=== Stored data entries ===

##############################

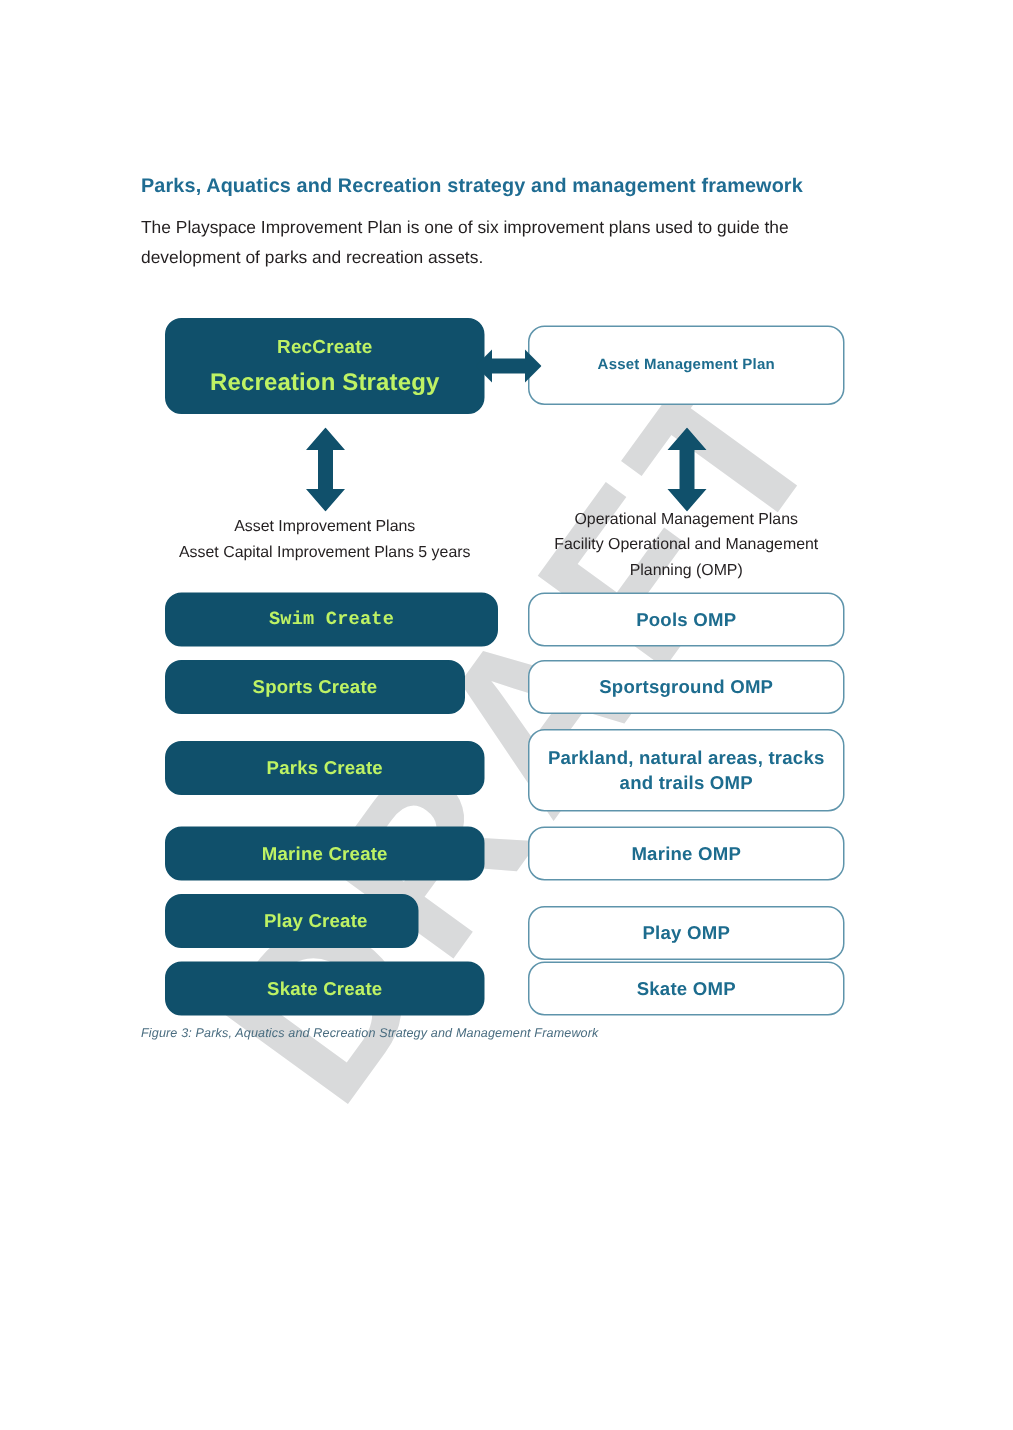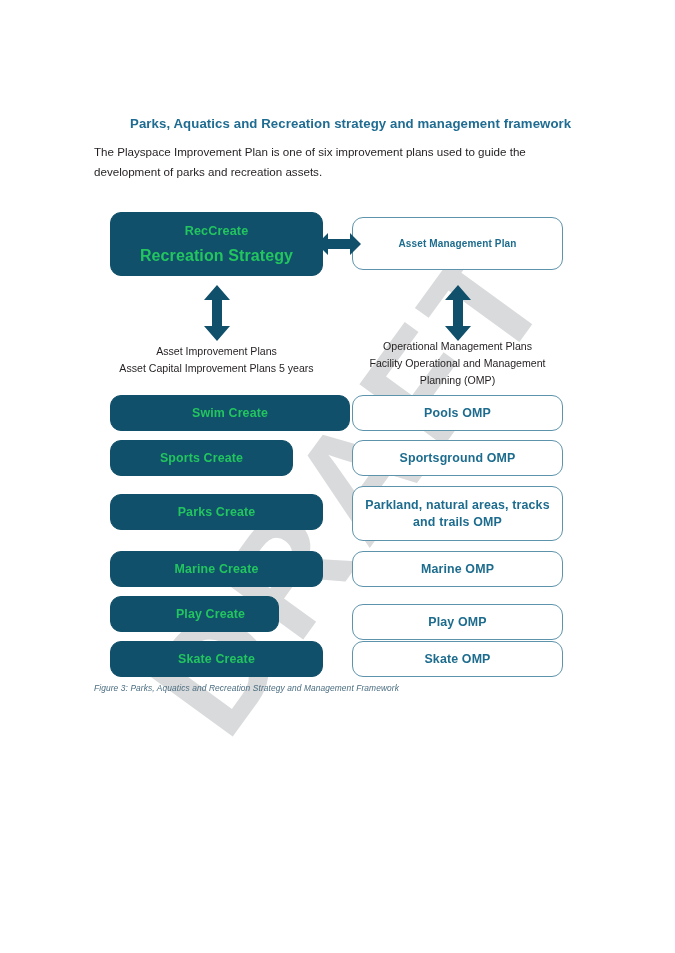--- a/index.html
+++ b/index.html
@@ -50,21 +50,20 @@
   .heading {
     position: absolute;
     left: 94px;
     top: 116px;
     width: 470px;
     font-size: 13.2px;
     font-weight: 700;
     color: #1f6c92;
     letter-spacing: 0.1px;
     z-index: 3;
-    margin-left: 36px;
   }
 
   .body-text {
     position: absolute;
     left: 94px;
     top: 142px;
     width: 440px;
     font-size: 11.6px;
     line-height: 1.75;
     color: #231f20;
@@ -87,21 +86,21 @@
     display: flex;
     flex-direction: column;
     align-items: center;
     justify-content: center;
     text-align: center;
     border-radius: 11px;
   }
 
   .node.filled {
     background: #10506b;
-    color: #22c55e;
+    color: #bef264;
     border: 1px solid #10506b;
   }
 
   .node.outlined {
     background: #ffffff;
     color: #1d6c8e;
     border: 1.6px solid #5e94ab;
   }
 
   .node-title {
@@ -205,24 +204,24 @@
     <div>Asset Improvement Plans</div>
     <div>Asset Capital Improvement Plans 5 years</div>
   </div>
 
   <div class="caption-group" id="caption-right">
     <div>Operational Management Plans</div>
     <div>Facility Operational and Management</div>
     <div>Planning (OMP)</div>
   </div>
 
-  <div class="node filled" style="left:110px; top:395px; width:240px; height:36px; z-index:2;">
+  <div class="node filled" style="left:110px; top:395px; width:222px; height:36px; z-index:2;font-family:Liberation Mono, monospace;">
     <div class="row-node-label">Swim Create</div>
   </div>
-  <div class="node filled" style="left:110px; top:440px; width:183px; height:36px; z-index:2;text-align:center;">
+  <div class="node filled" style="left:110px; top:440px; width:200px; height:36px; z-index:2;text-align:center;">
     <div class="row-node-label">Sports Create</div>
   </div>
   <div class="node filled" style="left:110px; top:494px; width:213px; height:36px; z-index:2;">
     <div class="row-node-label">Parks Create</div>
   </div>
   <div class="node filled" style="left:110px; top:551px; width:213px; height:36px; z-index:2;">
     <div class="row-node-label">Marine Create</div>
   </div>
   <div class="node filled" style="left:110px; top:596px; width:169px; height:36px; z-index:2;padding-left:32px;">
     <div class="row-node-label">Play Create</div>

##############################

=== EXERCISE DETAILS ===
The string "left" marks the lines to copy; report each of them from the data above.

=== REPLY ===
     left: 94px;
-    margin-left: 36px;
     left: 94px;
-  <div class="node filled" style="left:110px; top:395px; width:240px; height:36px; z-index:2;">
+  <div class="node filled" style="left:110px; top:395px; width:222px; height:36px; z-index:2;font-family:Liberation Mono, monospace;">
-  <div class="node filled" style="left:110px; top:440px; width:183px; height:36px; z-index:2;text-align:center;">
+  <div class="node filled" style="left:110px; top:440px; width:200px; height:36px; z-index:2;text-align:center;">
   <div class="node filled" style="left:110px; top:494px; width:213px; height:36px; z-index:2;">
   <div class="node filled" style="left:110px; top:551px; width:213px; height:36px; z-index:2;">
   <div class="node filled" style="left:110px; top:596px; width:169px; height:36px; z-index:2;padding-left:32px;">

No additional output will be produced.